For the reaction $\rm ^{235}U + {}^1n \implies {}^{91}Kr + {}^{142}Ba + \text?$, what is the unknown product? Does $PE_{strong}$ and $PE_{electric}$ change, and how so / why?

I see that there are 236 nucleons on the left, and 233 on the right; also, the # of protons in each is the same ($92 + 0 \implies 36 + 56$). This leads me to believe that 3 neutrons are released from the reaction.

For the electrical potential energy, I figured that there was no change, because the # of protons doesn't change. This is wrong, but I can't figure why.

I also figured that the strong potential energy would decrease because the resulting nuclei are more stable (so their energy well is deeper, and more negative). This is also wrong, and again, I'm not sure why. So long as the nucleus is for an atom greater than Fe, I thought breaking to smaller pieces reduces energy (isn't this why these radioactive particles break apart, is to reduce energy to a more stable state?).

There's definitely a flaw in my reasoning, but I don't know what it is here.

  • It's the other way around.

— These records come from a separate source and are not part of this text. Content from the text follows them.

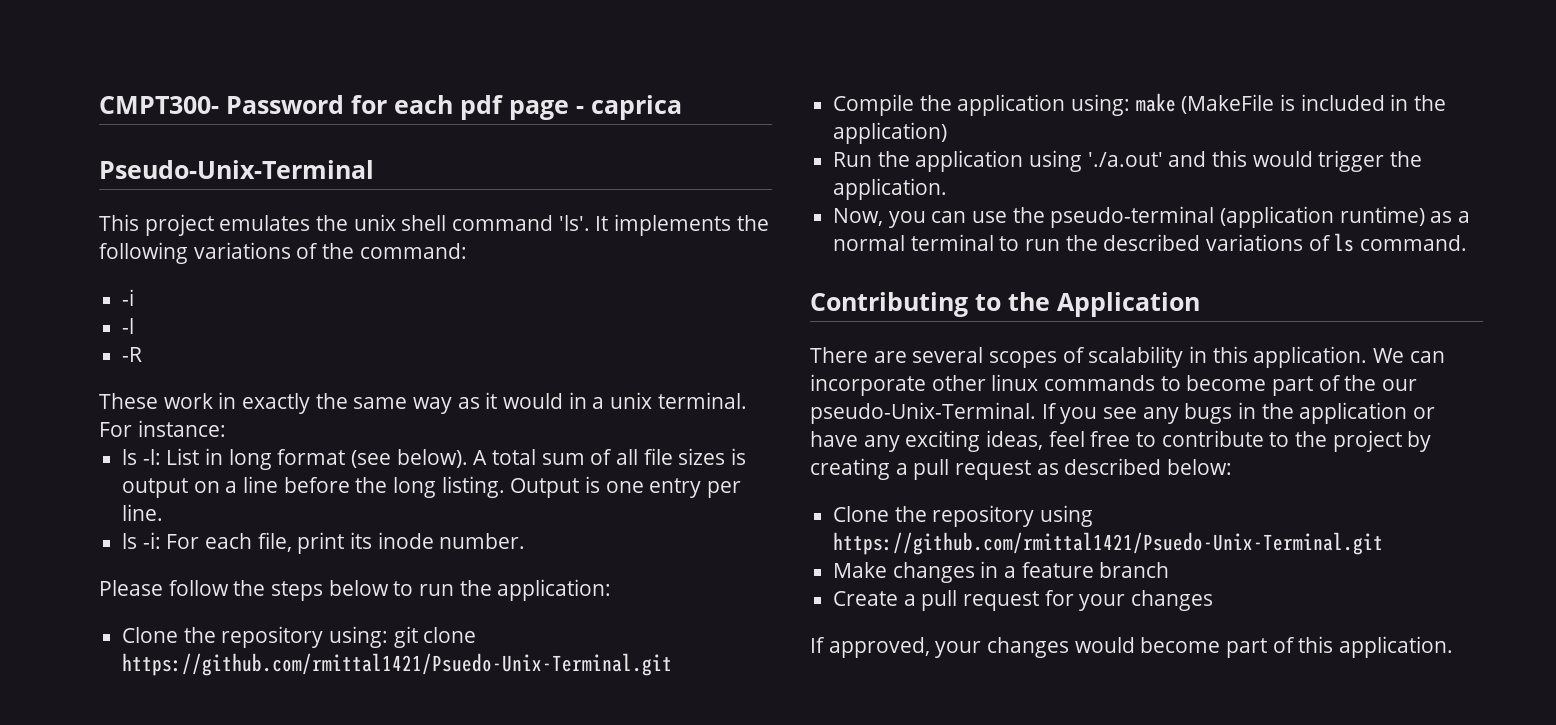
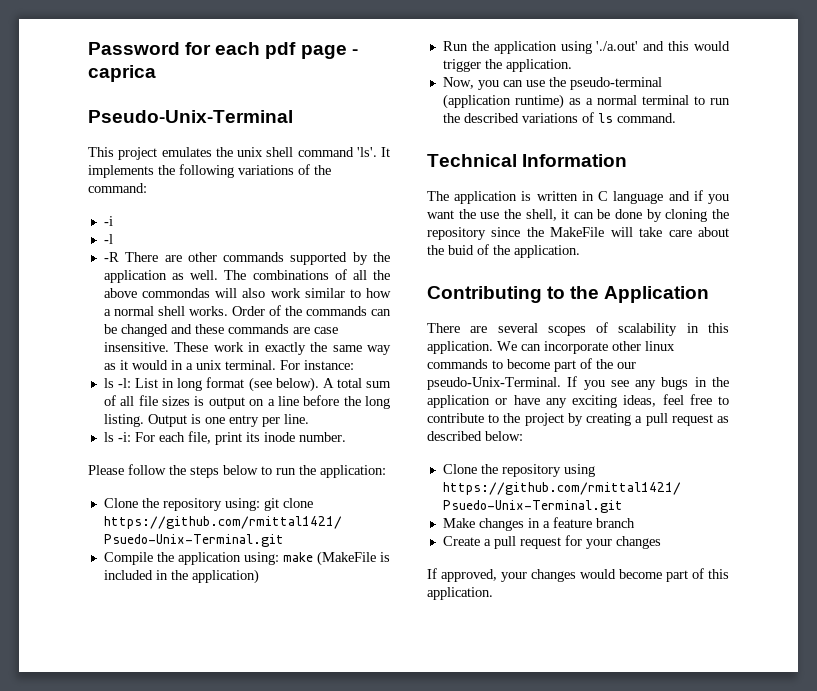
- CMPT300- Password for each pdf page - caprica
+ Password for each pdf page - caprica
- -R
- These work in exactly the same way as it would in a unix terminal.
+ -R There are other commands supported by the application as well. The combinations of all the above commondas will also work similar to how a normal shell works. Order of the commands can be changed and these commands are case insensitive. These work in exactly the same way as it would in a unix terminal.
+ Technical Information
+ The application is written in C language and if you want the use the shell, it can be done by cloning the repository since the MakeFile will take care about the buid of the application.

Smaller than Fe you release energy (as photons) through fusion (like in the sun), larger than Fe through fission. – OrangeDog May 30 '17 at 21:44
  • While the number of protons doesn't change, a third of them are a lot further away from the others. – OrangeDog May 30 '17 at 21:48
  • I understand that regarding total energy, smaller than Fe releases energy in fusion (because you're forming bonds), and larger than Fe releases energy in fission (only explanation I have is that it's more stable, meaning less energetic (though I do feel like breaking into two would require taking in energy, so can't reconcile that)). But the strong potential energy apparently doesn't decrease (even though total energy does), and I don't see why. – Alex G May 30 '17 at 21:52
  • The energy released is equal to the mass energy of the nuclear matter on the left hand side of the equation minus the mass energy of the nuclear matter on the right hand side. – WAH May 30 '17 at 22:02

It's not clear what level of complexity you have in mind here, but here are some comments you might find helpful.

First, I'm assuming you've counted the number of nucleons correctly.

To find the change in the electrical potential energy, remember that this energy is mostly stored as the self-energy of the positively charged nucleus. Each nucleus is roughly spherical with radius $R\simeq A^{1/3}\rm\,fm$, with positive charges smeared uniformly throughout. If you have a $1/r$ potential, the self-energy of a uniform-density sphere goes like $R^5$. So fissioning into two marginally smaller nuclei can still make a big difference in the electrostatic binding energy.

The reason you can think of the nucleus is a uniform-density sphere(oid) of charge is that the nuclear potential is quite different from the electrostatic potential. A useful approximation to the nuclear potential is to be more or less flat inside the nucleus, with a step function about a nucleon thick to zero potential just outside the nuclear surface. Reconfiguring a large spheroid into two smaller spheroids has a much smaller effect on this mostly-uniform potential than it does on the electrical self-energy.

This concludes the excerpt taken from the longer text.